Essential Health Tips for Night Shift Workers

Many people work the night shift because of the extra monetary incentives offered for those employees willing to do so.  Other people simply prefer the shift because there are less administrative personnel and they feel more at ease working with fewer people.  Some people just simply prefer it for no special reason whatsoever.  For whichever reason you work the night shift you need to be aware of the health risks and ways to prevent health complications related to this shift.

essential health tips for night shift workers Essential Health Tips for Night Shift Workers

Essential Health Tips for Night Shift Workers Related to Insomnia

Night shifters are at extremely high risk for developing insomnia.  Working the night shift interferes with your circadian rhythms which are the body’s internal clock.  Your internal clock controls things like your metabolism and your body temperature.

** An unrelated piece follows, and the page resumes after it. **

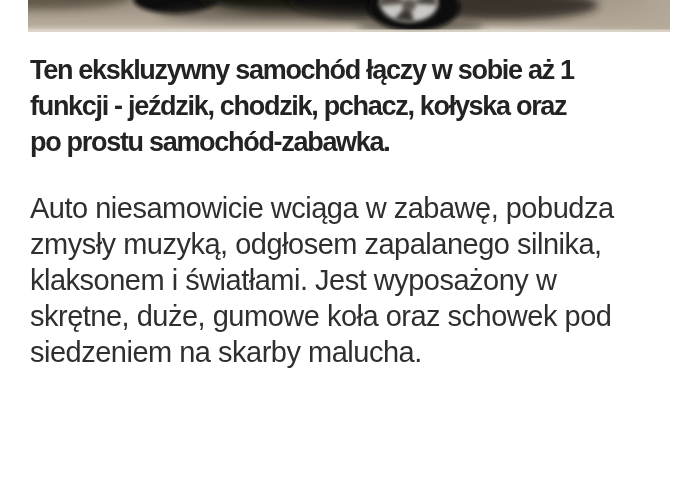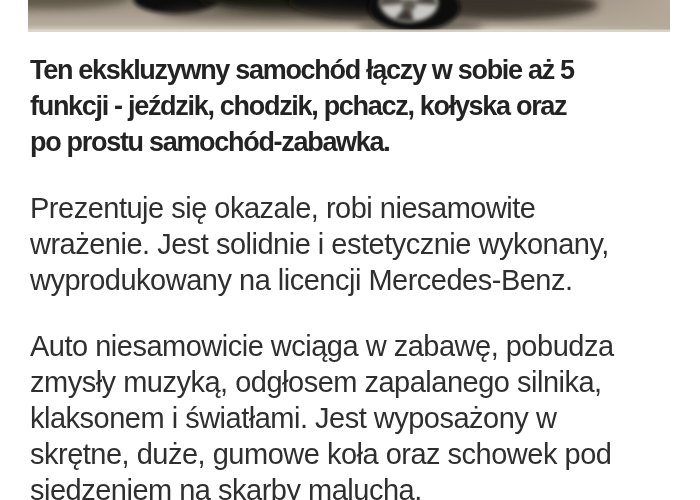"Ten ekskluzywny samochód łączy w" p.heading { text: 5 -> 1 }
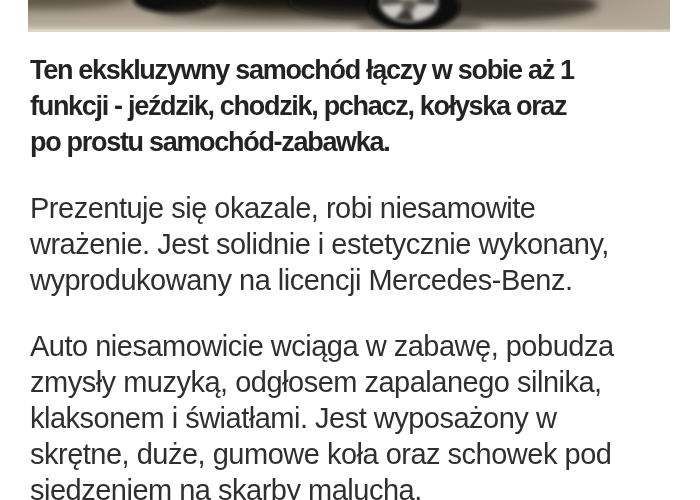"Prezentuje się okazale, robi niesamowite" p.body-para { html: <p>Prezentuje się okazale, robi niesamowite wrażenie. Jest solidnie i estetycznie wykonany, wyprodukowany na licencji Mercedes-Benz.</p> -> none }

Insomnia can lead to other serious health conditions.

Essential health tips for night shift workers to avoid insomnia:

  • When you get home from work, relax for at least an hour before attempting to lie down and go to sleep.
  • Keep your bedrooms temperature at a cool, but not too cold temperature.
  • Avoid excessive alcohol or caffeine consumption prior to sleep.
  • Avoid going to sleep hungry.  Your body will wake you up to feed it.
  • Make environmental changes to promote a good days rest for your body.

Essential Health Tips for Night Shift Workers Related to Environment

When you work the night shift you and your family need to make adjustments to your home life to insure that you get proper rest.  Because you sleep during the day time, this does not mean that it is simply a nap.  This is your night time, the time your body rests and recuperates from a long night at work.

  • Eat your daily meals at the same time each day; this helps to maintain the function of your internal clock.
  • Make changes to your bedrooms environment to help induce and maintain rest.  Turn clocks around so you cannot see the time.
  • Use room darkening shades to block out the sunlight.
  • Block out daytime noises.  You may need to purchase some soft ear plugs to use while sleeping.
  • Discuss medication times with your physician.  “Morning medicine” is meant to be taken when you awake; ask your doctor if this means whatever time you wake up even if it is the middle of the night when your “daytime” begins.

Essential Health Tips for Night Shift Workers Regarding Potential Health Risks

Working the night shift can be hazardous to your health.  The International Agency for Research on Cancer (IARC) determined that women who work the night shift after 30 years have a 36% greater risk of developing breast cancer than those who do not.  The list of causes and risks of cancer including lead compounds, anabolic steroids, diesel exhaust, sun beds and such now includes working the night shift.  It is ranked one level below the category one risks that include asbestos.

Changes in sleep patterns have been said to suppress our production of melatonin which is helps to regulate our internal clock and is an antioxidant beneficial in fighting cancer.  Insomnia can lead to other health risks and lack of concentration and decreased cognition.

Be aware of the potential increased risks to your health because you work the night shift and make lifestyle changes to promote better sleep.  Speak to your doctor to see if they suggest you supplement antioxidants and melatonin.